TASK INSTRUCTIONS: Pictures aside, write every record out again word for word.

[Before-and-after change data]
..........

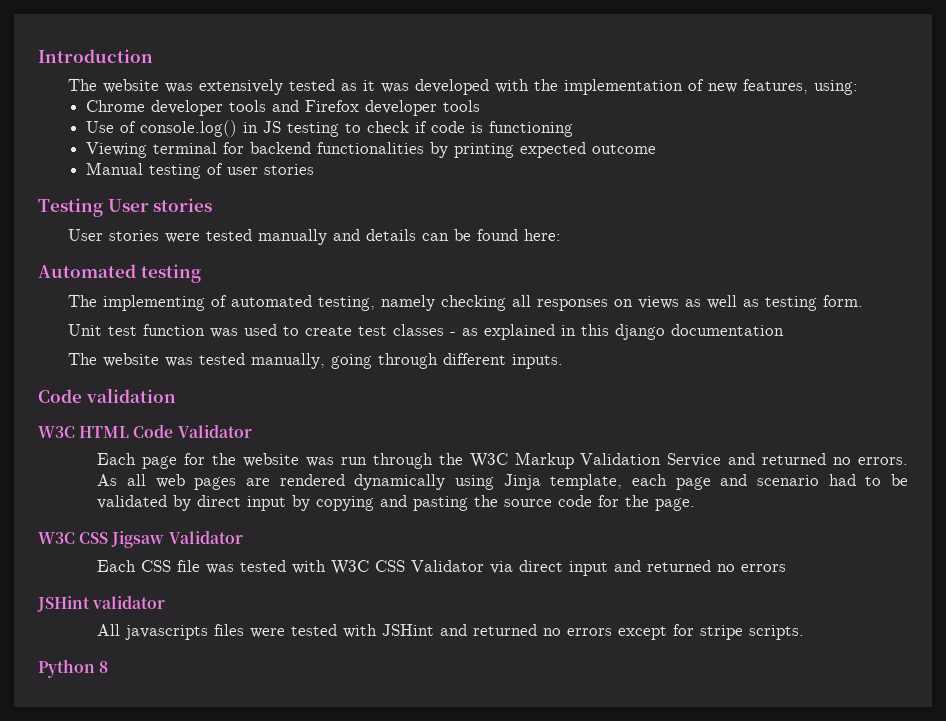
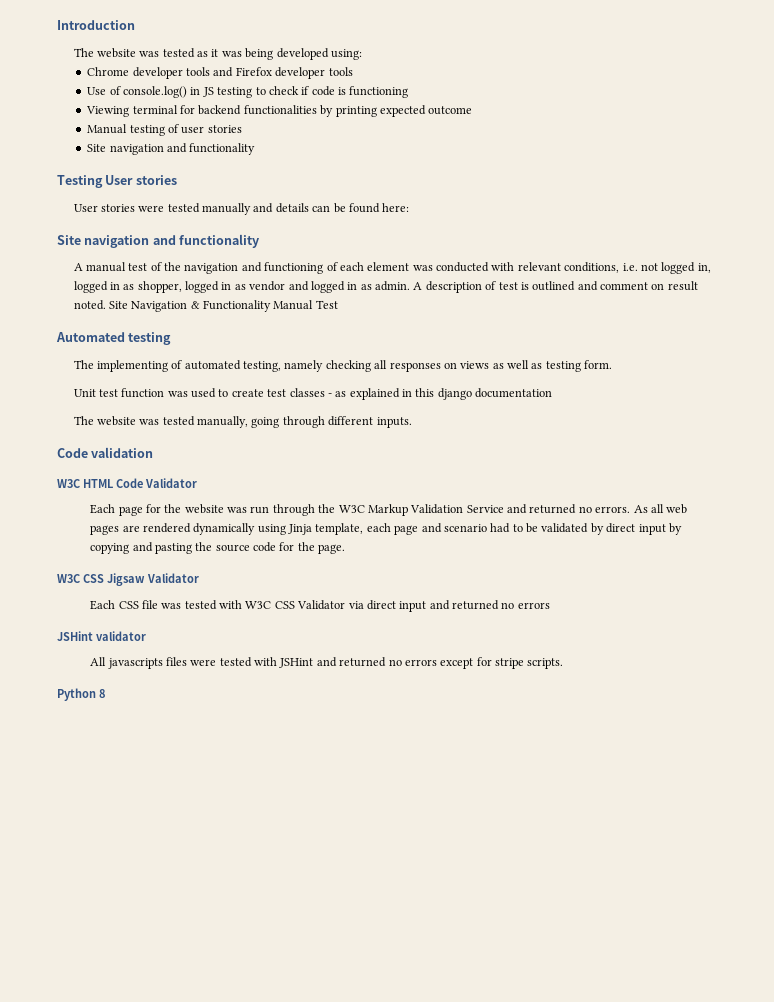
- The website was extensively tested as it was developed with the implementation of new features, using:
+ The website was tested as it was being developed using:
  Manual testing of user stories
+ Site navigation and functionality
  User stories were tested manually and details can be found here:
+ Site navigation and functionality
+ A manual test of the navigation and functioning of each element was conducted with relevant conditions, i.e. not logged in, logged in as shopper, logged in as vendor and logged in as admin. A description of test is outlined and comment on result noted. Site Navigation & Functionality Manual Test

..........

PROBLEM SOLUTION:
- The website was extensively tested as it was developed with the implementation of new features, using:
+ The website was tested as it was being developed using:
  Manual testing of user stories
+ Site navigation and functionality
  User stories were tested manually and details can be found here:
+ Site navigation and functionality
+ A manual test of the navigation and functioning of each element was conducted with relevant conditions, i.e. not logged in, logged in as shopper, logged in as vendor and logged in as admin. A description of test is outlined and comment on result noted. Site Navigation & Functionality Manual Test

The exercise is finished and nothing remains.